▽

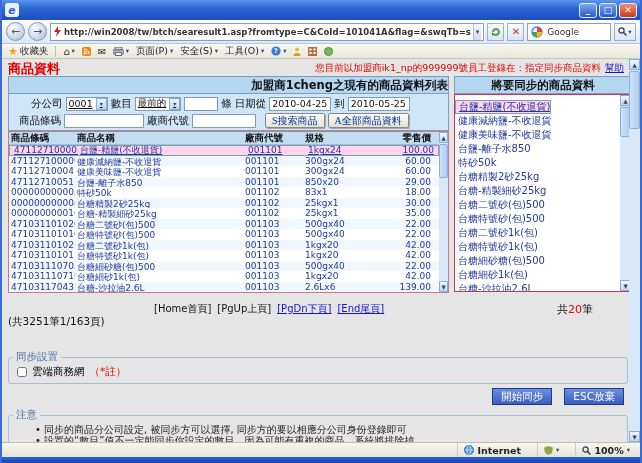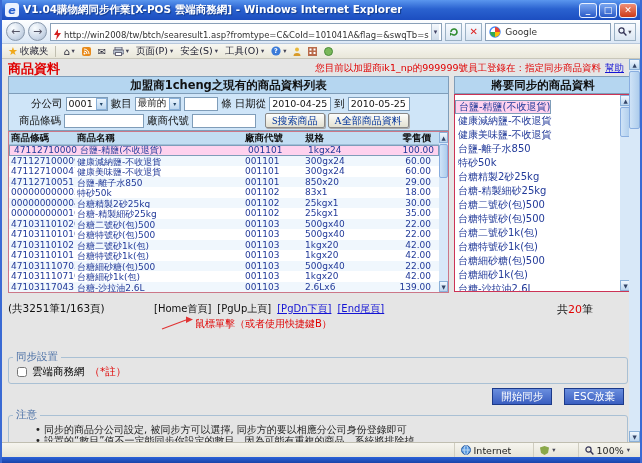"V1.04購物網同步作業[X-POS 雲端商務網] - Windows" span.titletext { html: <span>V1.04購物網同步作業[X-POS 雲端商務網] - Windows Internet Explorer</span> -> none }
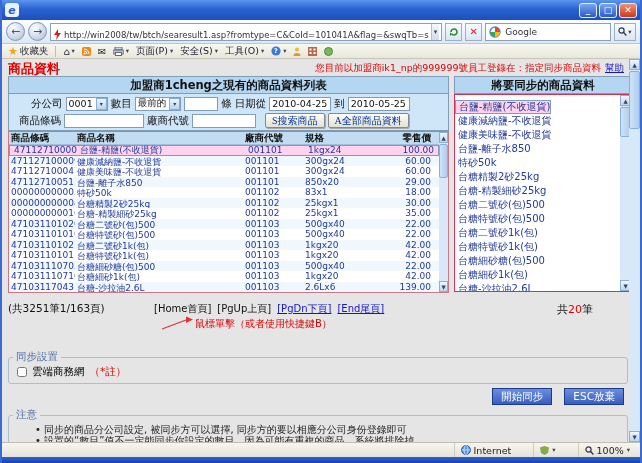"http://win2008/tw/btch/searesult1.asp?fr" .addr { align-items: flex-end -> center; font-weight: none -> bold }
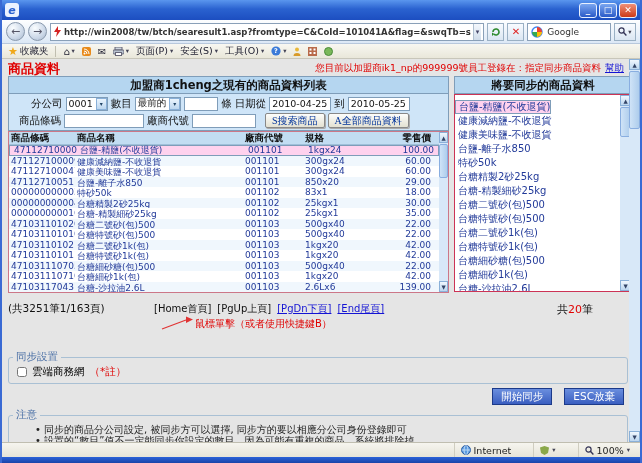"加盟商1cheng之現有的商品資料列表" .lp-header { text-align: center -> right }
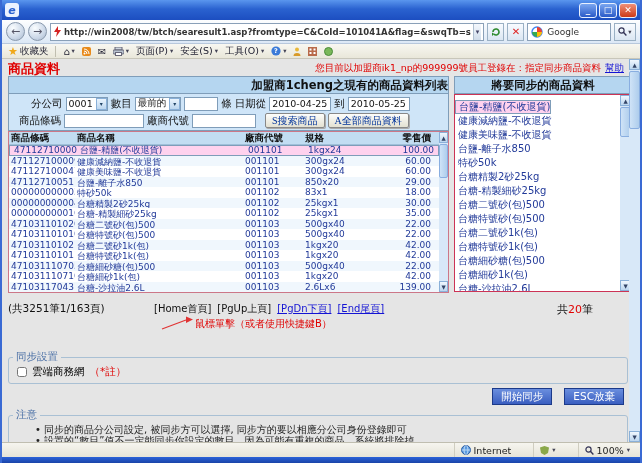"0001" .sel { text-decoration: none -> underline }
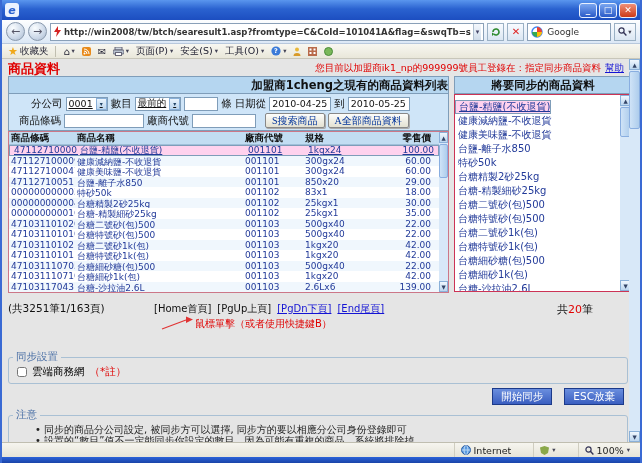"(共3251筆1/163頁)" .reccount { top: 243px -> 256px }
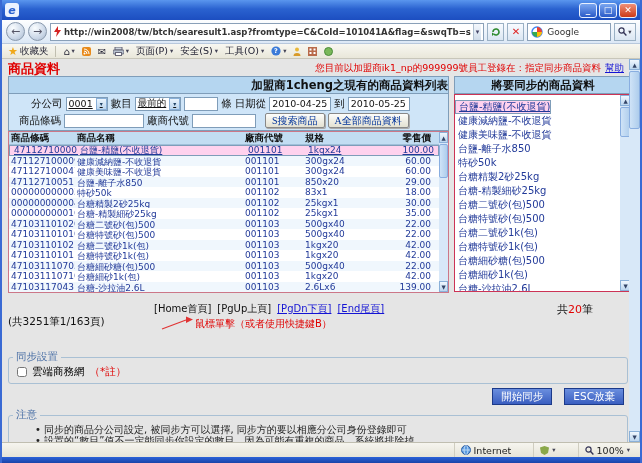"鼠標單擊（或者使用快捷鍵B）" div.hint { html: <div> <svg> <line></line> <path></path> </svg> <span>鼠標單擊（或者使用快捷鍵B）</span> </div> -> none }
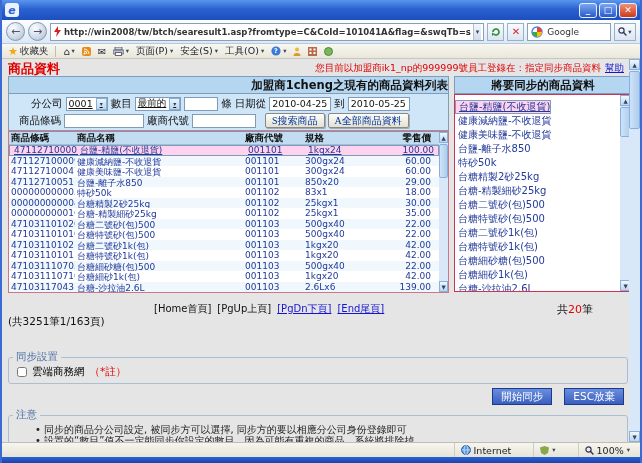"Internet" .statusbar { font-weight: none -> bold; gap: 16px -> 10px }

△

### AIM OF THE EXERCISE
Leaving the pictures out, set down exactly the lines from the one with "top: 243px ->" through the end of the records.

### TASK OUTPUT
"(共3251筆1/163頁)" .reccount { top: 243px -> 256px }
"鼠標單擊（或者使用快捷鍵B）" div.hint { html: <div> <svg> <line></line> <path></path> </svg> <span>鼠標單擊（或者使用快捷鍵B）</span> </div> -> none }
"Internet" .statusbar { font-weight: none -> bold; gap: 16px -> 10px }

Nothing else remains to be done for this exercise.